◆ GIVEN DATA ◆

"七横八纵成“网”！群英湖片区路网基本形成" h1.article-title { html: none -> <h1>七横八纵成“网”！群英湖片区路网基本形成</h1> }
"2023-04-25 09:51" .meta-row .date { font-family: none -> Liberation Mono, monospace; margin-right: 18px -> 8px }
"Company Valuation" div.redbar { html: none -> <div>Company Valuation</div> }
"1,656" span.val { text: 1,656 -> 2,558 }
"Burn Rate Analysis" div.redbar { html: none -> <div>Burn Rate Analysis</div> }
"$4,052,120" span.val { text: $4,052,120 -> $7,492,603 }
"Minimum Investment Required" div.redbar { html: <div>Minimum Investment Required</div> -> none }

---

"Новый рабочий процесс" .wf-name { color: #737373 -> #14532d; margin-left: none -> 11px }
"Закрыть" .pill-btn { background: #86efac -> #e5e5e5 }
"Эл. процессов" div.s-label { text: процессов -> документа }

◆ EXERCISE INSTRUCTIONS ◆
Wherever the word "span" appears in the data, return the whole line.

◆ RESPONSE BELOW ◆
"1,656" span.val { text: 1,656 -> 2,558 }
"$4,052,120" span.val { text: $4,052,120 -> $7,492,603 }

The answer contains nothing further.